Danny was scrolling through his Instagram feed when something really caught his eye — “80s Retro Styling and Pizza Is The Future!”

Danny was sold on the idea, but he knew that pizza alone was not going to help him get seed funding to expand his new Pizza Empire — so he had one more genius idea to combine with it — he was going to Uberize it — and so Pizza Runner was launched!

Danny started by recruiting “runners” to deliver fresh pizza from Pizza Runner Headquarters (otherwise known as Danny’s house) and also maxed out his credit card to pay freelance developers to build a mobile app to accept orders from customers.

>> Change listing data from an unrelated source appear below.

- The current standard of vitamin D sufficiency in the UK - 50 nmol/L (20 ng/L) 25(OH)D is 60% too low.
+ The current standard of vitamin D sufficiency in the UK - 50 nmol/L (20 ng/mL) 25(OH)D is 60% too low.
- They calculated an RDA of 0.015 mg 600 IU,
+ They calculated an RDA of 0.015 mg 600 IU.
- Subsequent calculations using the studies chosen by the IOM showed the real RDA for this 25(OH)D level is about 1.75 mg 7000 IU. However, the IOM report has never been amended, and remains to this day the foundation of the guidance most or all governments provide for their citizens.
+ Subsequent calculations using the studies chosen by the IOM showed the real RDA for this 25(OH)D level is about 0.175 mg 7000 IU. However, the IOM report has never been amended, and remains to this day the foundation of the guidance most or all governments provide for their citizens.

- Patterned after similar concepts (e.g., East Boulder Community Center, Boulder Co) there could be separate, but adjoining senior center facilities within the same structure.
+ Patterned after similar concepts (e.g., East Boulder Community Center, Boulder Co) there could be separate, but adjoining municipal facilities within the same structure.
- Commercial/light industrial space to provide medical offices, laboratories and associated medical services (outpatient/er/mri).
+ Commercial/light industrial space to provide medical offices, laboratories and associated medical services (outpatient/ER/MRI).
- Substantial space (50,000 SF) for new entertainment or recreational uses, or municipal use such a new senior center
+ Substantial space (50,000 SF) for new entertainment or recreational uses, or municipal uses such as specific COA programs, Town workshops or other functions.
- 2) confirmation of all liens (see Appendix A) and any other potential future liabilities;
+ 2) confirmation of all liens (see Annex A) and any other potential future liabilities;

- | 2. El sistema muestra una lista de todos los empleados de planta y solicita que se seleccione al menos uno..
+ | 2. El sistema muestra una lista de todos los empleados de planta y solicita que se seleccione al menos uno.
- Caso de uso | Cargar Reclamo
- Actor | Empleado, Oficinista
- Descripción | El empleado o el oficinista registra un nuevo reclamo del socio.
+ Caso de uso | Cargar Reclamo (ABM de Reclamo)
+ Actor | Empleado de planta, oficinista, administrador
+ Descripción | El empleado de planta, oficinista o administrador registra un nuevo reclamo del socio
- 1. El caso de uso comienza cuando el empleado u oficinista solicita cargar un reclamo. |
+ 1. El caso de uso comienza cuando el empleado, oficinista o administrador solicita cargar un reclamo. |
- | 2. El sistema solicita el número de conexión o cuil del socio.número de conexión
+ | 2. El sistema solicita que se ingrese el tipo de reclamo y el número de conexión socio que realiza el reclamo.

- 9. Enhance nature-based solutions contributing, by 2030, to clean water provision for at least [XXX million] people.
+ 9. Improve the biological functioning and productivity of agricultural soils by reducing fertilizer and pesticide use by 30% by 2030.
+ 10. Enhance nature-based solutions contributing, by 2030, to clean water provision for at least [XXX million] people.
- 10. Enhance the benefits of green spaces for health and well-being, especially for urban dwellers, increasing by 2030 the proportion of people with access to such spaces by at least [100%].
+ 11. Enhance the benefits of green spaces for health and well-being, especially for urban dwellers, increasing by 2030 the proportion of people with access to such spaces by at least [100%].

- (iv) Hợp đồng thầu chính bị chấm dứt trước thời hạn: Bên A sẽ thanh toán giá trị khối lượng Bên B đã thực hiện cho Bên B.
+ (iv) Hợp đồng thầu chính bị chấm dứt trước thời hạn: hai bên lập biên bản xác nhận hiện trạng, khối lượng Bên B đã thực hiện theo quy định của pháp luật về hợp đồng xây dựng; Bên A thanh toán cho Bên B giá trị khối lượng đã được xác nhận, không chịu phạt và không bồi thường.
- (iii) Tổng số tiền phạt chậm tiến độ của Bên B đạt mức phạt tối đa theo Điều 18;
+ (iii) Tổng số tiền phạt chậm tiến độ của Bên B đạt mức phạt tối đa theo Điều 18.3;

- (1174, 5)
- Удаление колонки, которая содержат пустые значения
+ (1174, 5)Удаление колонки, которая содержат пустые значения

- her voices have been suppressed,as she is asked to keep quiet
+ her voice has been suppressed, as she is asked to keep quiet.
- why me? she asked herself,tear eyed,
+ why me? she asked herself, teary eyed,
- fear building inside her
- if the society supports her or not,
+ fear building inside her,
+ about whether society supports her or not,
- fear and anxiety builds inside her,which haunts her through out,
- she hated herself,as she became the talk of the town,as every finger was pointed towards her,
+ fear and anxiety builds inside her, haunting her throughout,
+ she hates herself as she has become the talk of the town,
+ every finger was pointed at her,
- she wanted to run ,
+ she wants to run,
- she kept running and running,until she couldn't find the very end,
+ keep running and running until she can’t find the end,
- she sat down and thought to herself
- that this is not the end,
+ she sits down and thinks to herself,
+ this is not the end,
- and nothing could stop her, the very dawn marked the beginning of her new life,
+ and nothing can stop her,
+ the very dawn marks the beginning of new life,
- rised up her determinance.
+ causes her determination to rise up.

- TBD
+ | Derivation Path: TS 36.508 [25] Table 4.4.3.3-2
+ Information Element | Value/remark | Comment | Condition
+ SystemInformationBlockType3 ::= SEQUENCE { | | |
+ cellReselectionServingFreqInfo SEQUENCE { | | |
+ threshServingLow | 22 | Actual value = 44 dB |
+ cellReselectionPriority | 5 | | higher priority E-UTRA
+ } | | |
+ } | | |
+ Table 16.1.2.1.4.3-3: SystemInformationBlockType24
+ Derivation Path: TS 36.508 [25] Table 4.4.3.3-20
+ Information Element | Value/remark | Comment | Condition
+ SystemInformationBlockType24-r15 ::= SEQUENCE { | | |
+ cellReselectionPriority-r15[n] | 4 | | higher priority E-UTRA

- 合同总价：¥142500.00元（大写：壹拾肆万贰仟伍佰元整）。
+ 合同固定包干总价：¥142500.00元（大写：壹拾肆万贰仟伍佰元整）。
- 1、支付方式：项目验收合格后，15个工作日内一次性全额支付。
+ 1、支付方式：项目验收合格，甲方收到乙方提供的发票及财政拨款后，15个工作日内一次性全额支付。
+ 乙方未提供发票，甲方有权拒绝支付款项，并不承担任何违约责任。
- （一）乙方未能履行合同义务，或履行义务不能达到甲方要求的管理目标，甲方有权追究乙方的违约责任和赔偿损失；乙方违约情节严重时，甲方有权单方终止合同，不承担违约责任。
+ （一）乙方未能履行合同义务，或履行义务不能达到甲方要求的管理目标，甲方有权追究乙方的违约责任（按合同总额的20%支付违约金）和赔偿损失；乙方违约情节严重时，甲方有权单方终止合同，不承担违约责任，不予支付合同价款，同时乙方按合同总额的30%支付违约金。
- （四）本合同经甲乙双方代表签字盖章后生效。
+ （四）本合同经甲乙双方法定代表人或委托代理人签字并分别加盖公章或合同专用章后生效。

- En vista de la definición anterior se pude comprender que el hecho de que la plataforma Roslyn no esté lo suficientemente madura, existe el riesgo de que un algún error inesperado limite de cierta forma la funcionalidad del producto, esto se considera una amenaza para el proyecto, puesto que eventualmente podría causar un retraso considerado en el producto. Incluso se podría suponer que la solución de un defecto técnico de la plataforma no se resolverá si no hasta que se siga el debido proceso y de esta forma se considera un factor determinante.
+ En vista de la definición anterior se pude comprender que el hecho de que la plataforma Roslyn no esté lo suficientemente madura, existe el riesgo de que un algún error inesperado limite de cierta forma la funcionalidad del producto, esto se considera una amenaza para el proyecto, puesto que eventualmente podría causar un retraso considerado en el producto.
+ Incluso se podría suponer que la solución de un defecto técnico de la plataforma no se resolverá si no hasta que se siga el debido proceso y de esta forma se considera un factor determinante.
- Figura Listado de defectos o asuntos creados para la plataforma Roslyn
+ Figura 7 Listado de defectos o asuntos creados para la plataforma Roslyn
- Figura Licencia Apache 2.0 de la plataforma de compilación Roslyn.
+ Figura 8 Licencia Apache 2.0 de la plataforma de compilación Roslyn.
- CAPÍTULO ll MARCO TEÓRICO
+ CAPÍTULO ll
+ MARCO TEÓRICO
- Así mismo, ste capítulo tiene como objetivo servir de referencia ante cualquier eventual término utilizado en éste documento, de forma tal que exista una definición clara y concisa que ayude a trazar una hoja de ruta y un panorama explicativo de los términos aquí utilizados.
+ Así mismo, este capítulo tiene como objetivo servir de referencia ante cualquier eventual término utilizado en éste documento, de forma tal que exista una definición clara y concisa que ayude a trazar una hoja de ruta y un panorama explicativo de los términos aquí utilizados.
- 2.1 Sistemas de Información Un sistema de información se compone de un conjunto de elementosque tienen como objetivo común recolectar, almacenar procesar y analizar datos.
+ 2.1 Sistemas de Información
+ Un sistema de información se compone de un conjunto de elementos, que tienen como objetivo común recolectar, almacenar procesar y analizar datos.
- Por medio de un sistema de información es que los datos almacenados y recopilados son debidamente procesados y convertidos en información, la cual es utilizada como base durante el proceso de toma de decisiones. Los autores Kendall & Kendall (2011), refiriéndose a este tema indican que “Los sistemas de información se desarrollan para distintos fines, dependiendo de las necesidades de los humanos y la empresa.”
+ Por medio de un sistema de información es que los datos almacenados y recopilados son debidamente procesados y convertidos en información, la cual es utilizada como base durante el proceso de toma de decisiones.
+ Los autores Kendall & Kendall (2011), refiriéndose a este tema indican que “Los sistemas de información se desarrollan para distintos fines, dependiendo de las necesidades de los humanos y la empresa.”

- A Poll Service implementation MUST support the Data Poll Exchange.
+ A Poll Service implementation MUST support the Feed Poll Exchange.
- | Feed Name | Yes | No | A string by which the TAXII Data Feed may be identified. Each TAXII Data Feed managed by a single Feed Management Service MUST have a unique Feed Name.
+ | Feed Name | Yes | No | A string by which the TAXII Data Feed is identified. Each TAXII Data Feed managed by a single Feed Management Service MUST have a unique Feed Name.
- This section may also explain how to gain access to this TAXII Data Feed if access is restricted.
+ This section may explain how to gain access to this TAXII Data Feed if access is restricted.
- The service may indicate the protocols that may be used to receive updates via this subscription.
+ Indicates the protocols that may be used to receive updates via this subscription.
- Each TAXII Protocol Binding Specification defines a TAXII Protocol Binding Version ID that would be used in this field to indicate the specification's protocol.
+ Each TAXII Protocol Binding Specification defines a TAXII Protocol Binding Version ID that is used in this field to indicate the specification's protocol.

Because Danny had a few years of experience as a data scientist — he was very aware that data collection was going to be critical for his business’ growth.

He has prepared for us an entity relationship diagram of his database design but requires further assistance to clean his data and apply some basic calculations so he can better direct his runners and optimise Pizza Runner’s operations.

All datasets exist within the pizza_runner database schema - be sure to include this reference within your SQL scripts as you start exploring the data and answering the case study questions.

Danny Ma’s SQL Case Study #2 Pizza Runner — Solutions (4)

You can find the all the details for this challenge including the datasets here.

Let’s view the current state of customer_orders

Danny Ma’s SQL Case Study #2 Pizza Runner — Solutions (5)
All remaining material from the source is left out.